Omnès points out that the first individuals to use logic and mathematics to infer a representation of the world were the Pythagoreans. In particular, Pythagoras observed that there is a harmony in nature that is commanded by numbers. He became convinced that the basic objects in nature, including the sun, the moon, and the stars, are controlled by basic harmonies that can be described mathematically. By using numbers and geometric shapes to analyze the world, Pythagoras and his followers hoped to understand its nature and interrelationships. Math was born. Proof by reasoning became established.

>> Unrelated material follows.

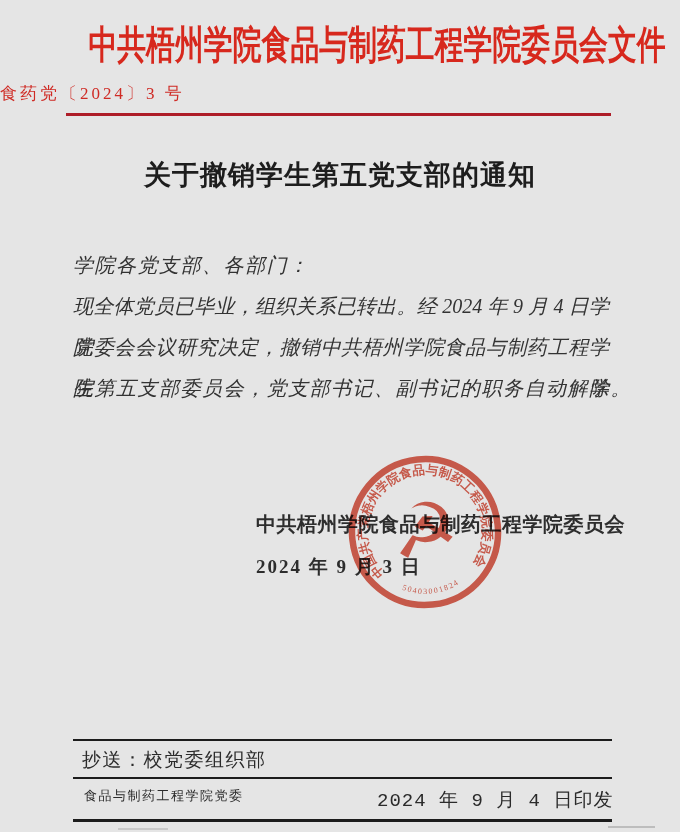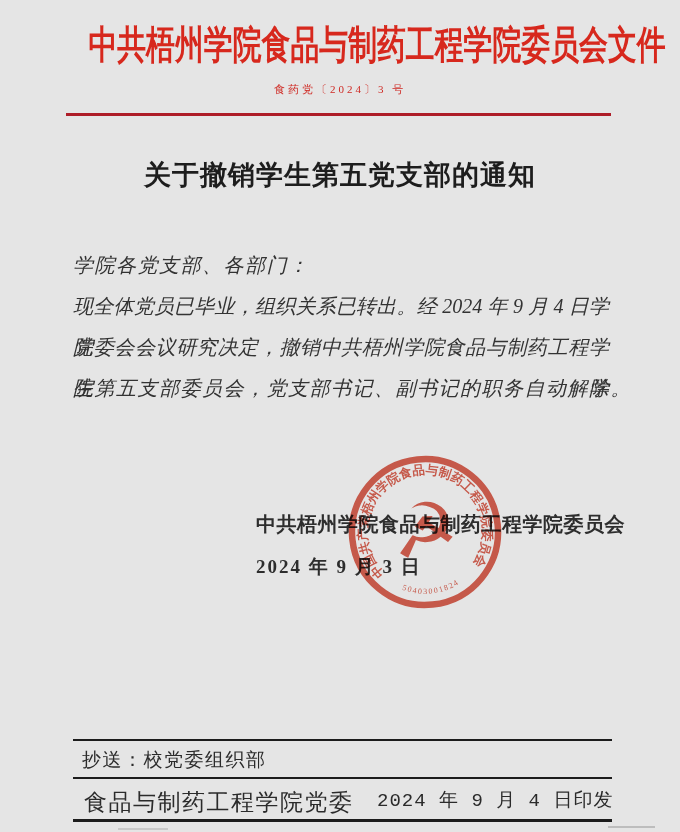"食药党〔2024〕3 号" .doc-number { font-size: 11px -> 17px; text-align: center -> left }
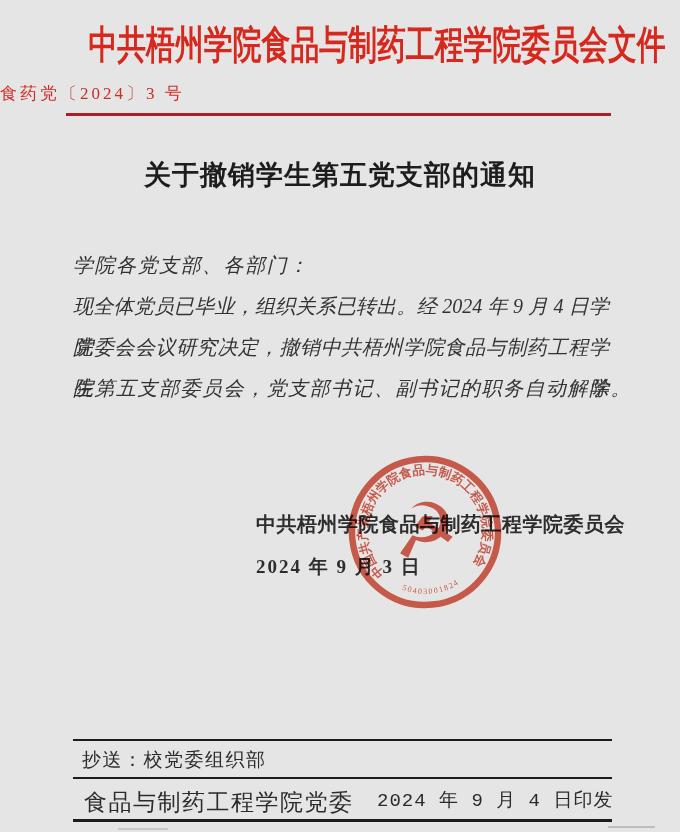"食品与制药工程学院党委" .issuer { font-size: 23px -> 13px }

During the 1500’s, classical physics was rapidly developing. Aristotle’s concept of an earth-centered universe started to crumble when Nicolaus Copernicus suggested a new system that placed the earth and the planets in orbits around the sun. Johannes Kepler’s description of planetary motion, deduced from Tycho Brahe’s data, demonstrated that empirical rules could be cast into mathematical form. Subsequently, with the aid of the telescope, Galileo helped usher in the modern scientific method: Pose hypotheses, design experiments, build the apparatus, make observations, and expose conclusions to peer review by publishing the results. Omnès reviews the continuing evolution of classical physics by recounting how Galileo used experiments with balls and inclined planes to represent reality visually in a way fully understood by intuition. He also relates the introduction of the inductive method by Francis Bacon, in which observations of many specific examples are generalized into the laws of nature.
According to Omnès, the pinnacle of science was reached by Sir Isaac Newton. Newton’s greatest contribution was the ability to see the world in a new way. Falling bodies, planetary motions, and collisions were all described using universal principles that were expressed in terms of logical mathematics. His laws could predict the future of...
(The entire section is 2,111 words.)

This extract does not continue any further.